* **Saved data entries**
━━━━━━━━━━━━━━━━

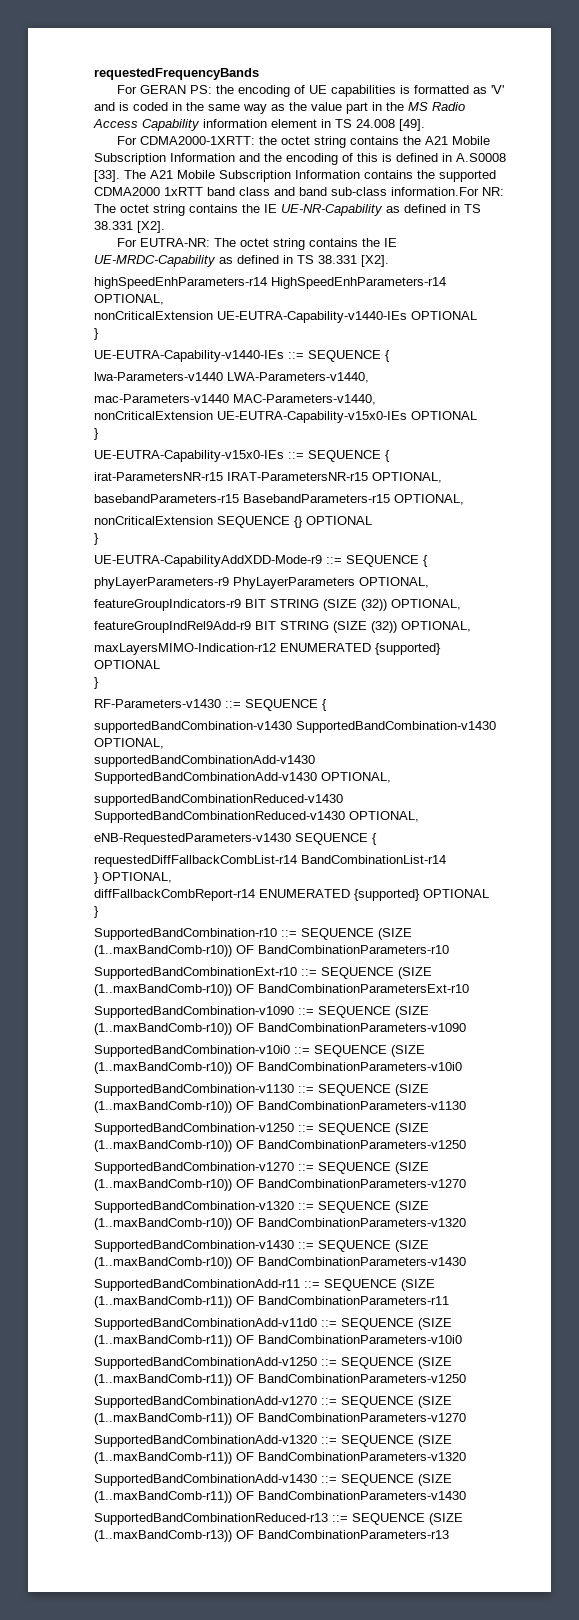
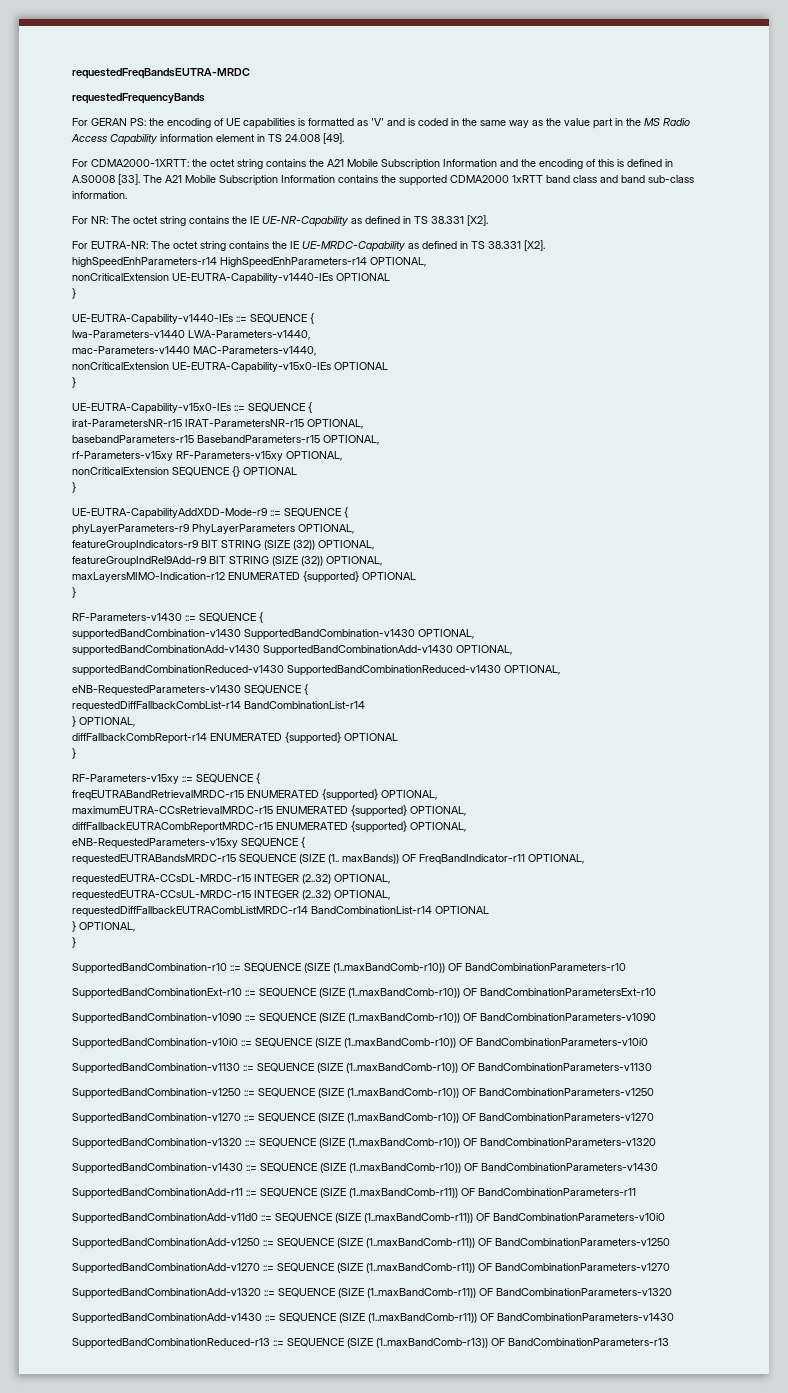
+ requestedFreqBandsEUTRA-MRDC
- The A21 Mobile Subscription Information contains the supported CDMA2000 1xRTT band class and band sub-class information.For NR: The octet string contains the IE UE-NR-Capability as defined in TS 38.331 [X2].
+ The A21 Mobile Subscription Information contains the supported CDMA2000 1xRTT band class and band sub-class information.
+ For NR: The octet string contains the IE UE-NR-Capability as defined in TS 38.331 [X2].
+ rf-Parameters-v15xy RF-Parameters-v15xy OPTIONAL,
+ RF-Parameters-v15xy ::= SEQUENCE {
+ freqEUTRABandRetrievalMRDC-r15 ENUMERATED {supported} OPTIONAL,
+ maximumEUTRA-CCsRetrievalMRDC-r15 ENUMERATED {supported} OPTIONAL,
+ diffFallbackEUTRACombReportMRDC-r15 ENUMERATED {supported} OPTIONAL,
+ eNB-RequestedParameters-v15xy SEQUENCE {
+ requestedEUTRABandsMRDC-r15 SEQUENCE (SIZE (1.. maxBands)) OF FreqBandIndicator-r11 OPTIONAL,
+ requestedEUTRA-CCsDL-MRDC-r15 INTEGER (2..32) OPTIONAL,
+ requestedEUTRA-CCsUL-MRDC-r15 INTEGER (2..32) OPTIONAL,
+ requestedDiffFallbackEUTRACombListMRDC-r14 BandCombinationList-r14 OPTIONAL
+ } OPTIONAL,
+ }

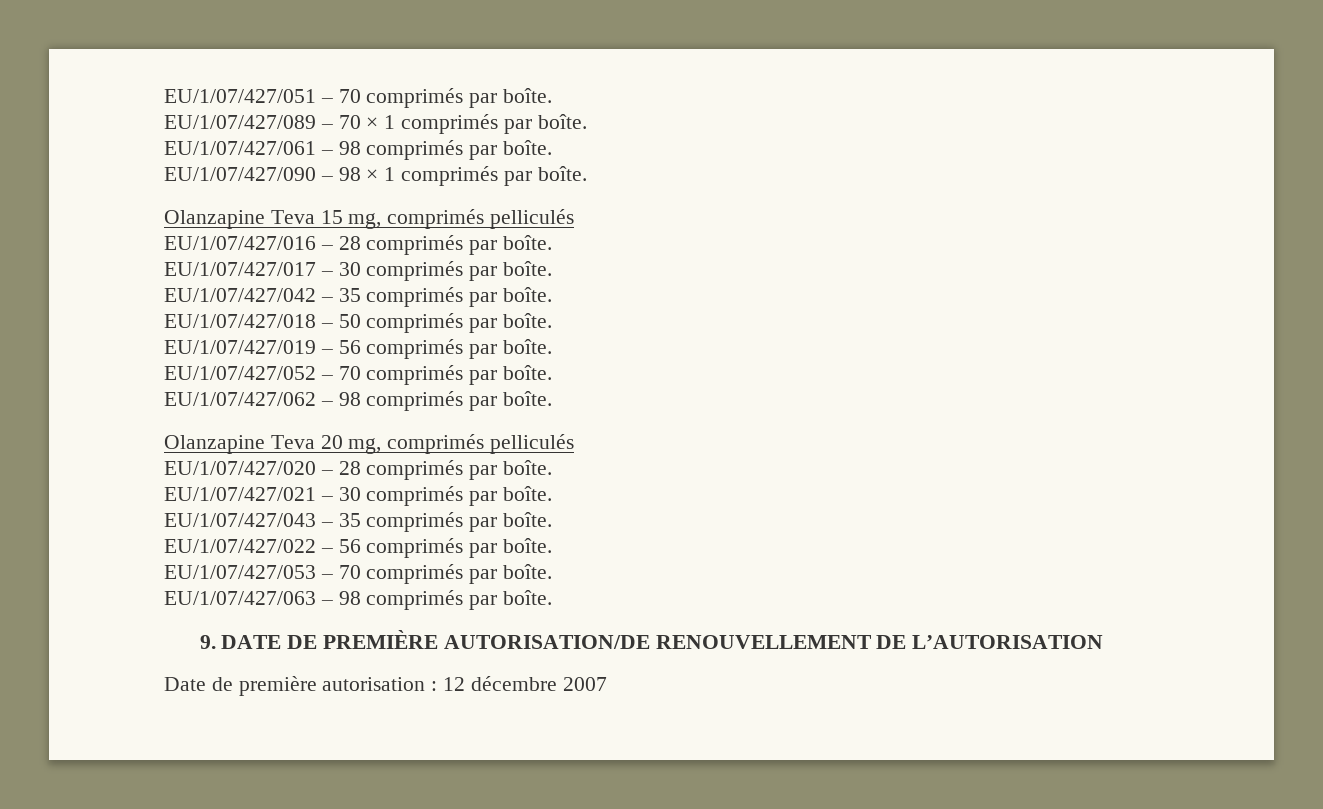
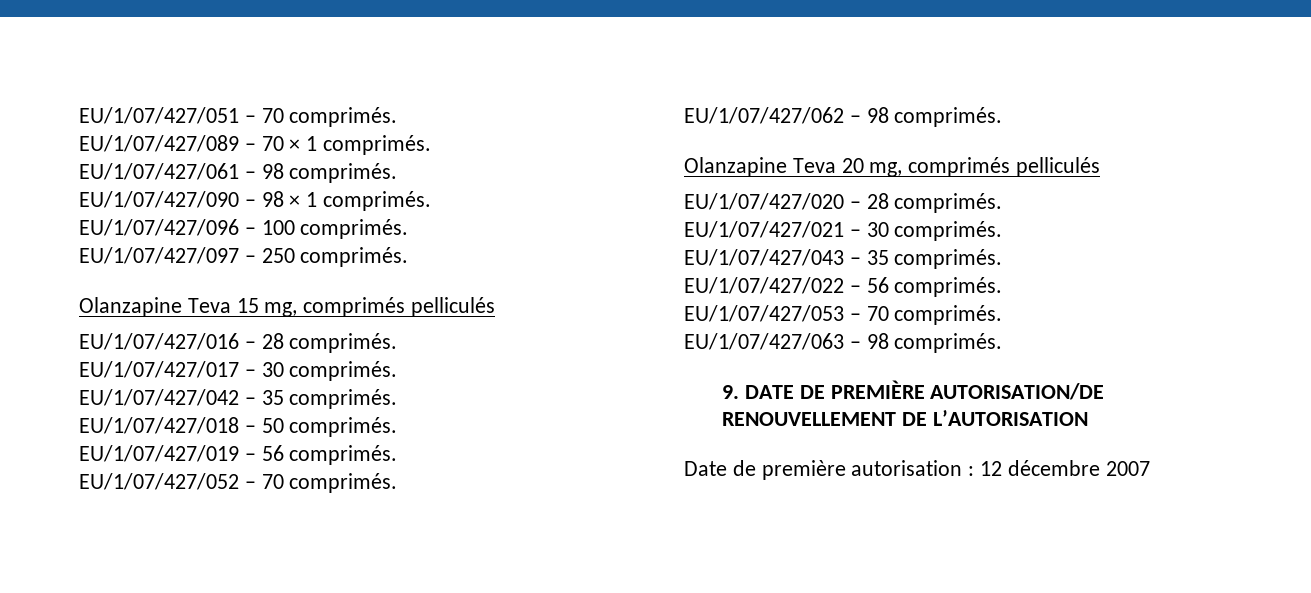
- EU/1/07/427/051 – 70 comprimés par boîte.
+ EU/1/07/427/051 – 70 comprimés.
- EU/1/07/427/089 – 70 × 1 comprimés par boîte.
+ EU/1/07/427/089 – 70 × 1 comprimés.
- EU/1/07/427/061 – 98 comprimés par boîte.
+ EU/1/07/427/061 – 98 comprimés.
- EU/1/07/427/090 – 98 × 1 comprimés par boîte.
+ EU/1/07/427/090 – 98 × 1 comprimés.
+ EU/1/07/427/096 – 100 comprimés.
+ EU/1/07/427/097 – 250 comprimés.
- EU/1/07/427/016 – 28 comprimés par boîte.
+ EU/1/07/427/016 – 28 comprimés.
- EU/1/07/427/017 – 30 comprimés par boîte.
+ EU/1/07/427/017 – 30 comprimés.
- EU/1/07/427/042 – 35 comprimés par boîte.
+ EU/1/07/427/042 – 35 comprimés.
- EU/1/07/427/018 – 50 comprimés par boîte.
+ EU/1/07/427/018 – 50 comprimés.
- EU/1/07/427/019 – 56 comprimés par boîte.
+ EU/1/07/427/019 – 56 comprimés.
- EU/1/07/427/052 – 70 comprimés par boîte.
+ EU/1/07/427/052 – 70 comprimés.
- EU/1/07/427/062 – 98 comprimés par boîte.
+ EU/1/07/427/062 – 98 comprimés.
- EU/1/07/427/020 – 28 comprimés par boîte.
+ EU/1/07/427/020 – 28 comprimés.
- EU/1/07/427/021 – 30 comprimés par boîte.
+ EU/1/07/427/021 – 30 comprimés.
- EU/1/07/427/043 – 35 comprimés par boîte.
+ EU/1/07/427/043 – 35 comprimés.
- EU/1/07/427/022 – 56 comprimés par boîte.
+ EU/1/07/427/022 – 56 comprimés.
- EU/1/07/427/053 – 70 comprimés par boîte.
+ EU/1/07/427/053 – 70 comprimés.
- EU/1/07/427/063 – 98 comprimés par boîte.
+ EU/1/07/427/063 – 98 comprimés.

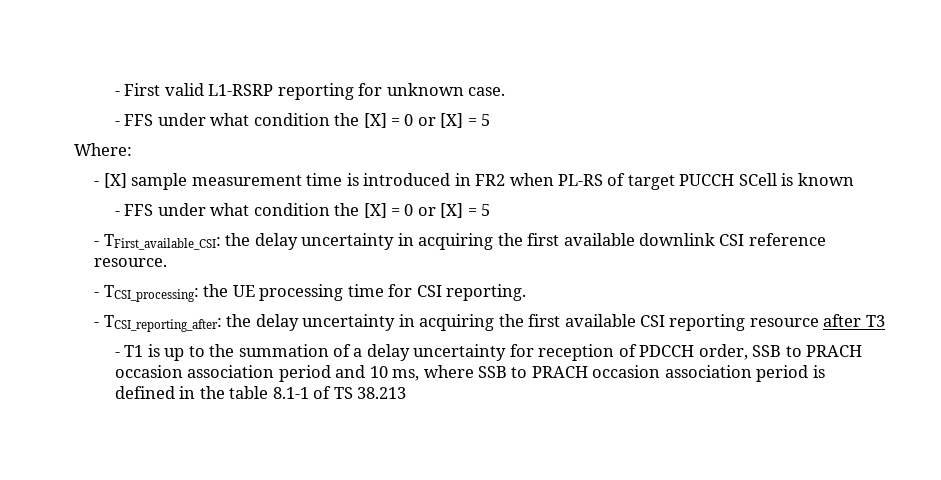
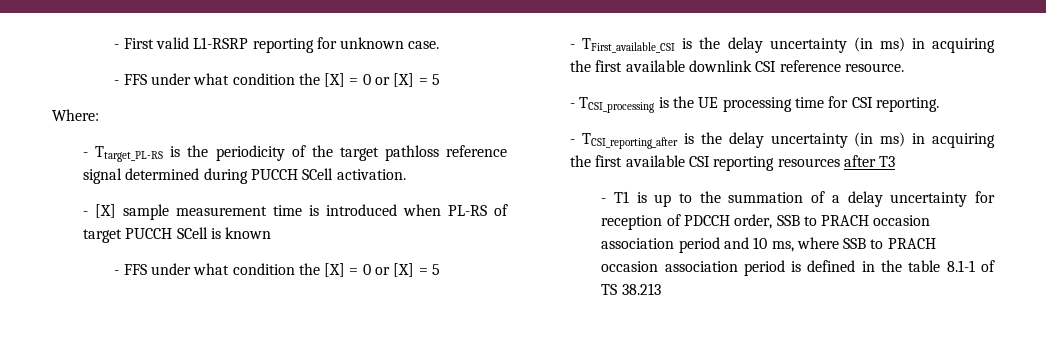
+ - Ttarget_PL-RS is the periodicity of the target pathloss reference signal determined during PUCCH SCell activation.
- - [X] sample measurement time is introduced in FR2 when PL-RS of target PUCCH SCell is known
+ - [X] sample measurement time is introduced when PL-RS of target PUCCH SCell is known
- - TFirst_available_CSI: the delay uncertainty in acquiring the first available downlink CSI reference resource.
+ - TFirst_available_CSI is the delay uncertainty (in ms) in acquiring the first available downlink CSI reference resource.
- - TCSI_processing: the UE processing time for CSI reporting.
+ - TCSI_processing is the UE processing time for CSI reporting.
- - TCSI_reporting_after: the delay uncertainty in acquiring the first available CSI reporting resource after T3
+ - TCSI_reporting_after is the delay uncertainty (in ms) in acquiring the first available CSI reporting resources after T3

━━━━━━━━━━━━━━━━

Go through the records and gather the lines that hold "acquiring".

- - TFirst_available_CSI: the delay uncertainty in acquiring the first available downlink CSI reference resource.
+ - TFirst_available_CSI is the delay uncertainty (in ms) in acquiring the first available downlink CSI reference resource.
- - TCSI_reporting_after: the delay uncertainty in acquiring the first available CSI reporting resource after T3
+ - TCSI_reporting_after is the delay uncertainty (in ms) in acquiring the first available CSI reporting resources after T3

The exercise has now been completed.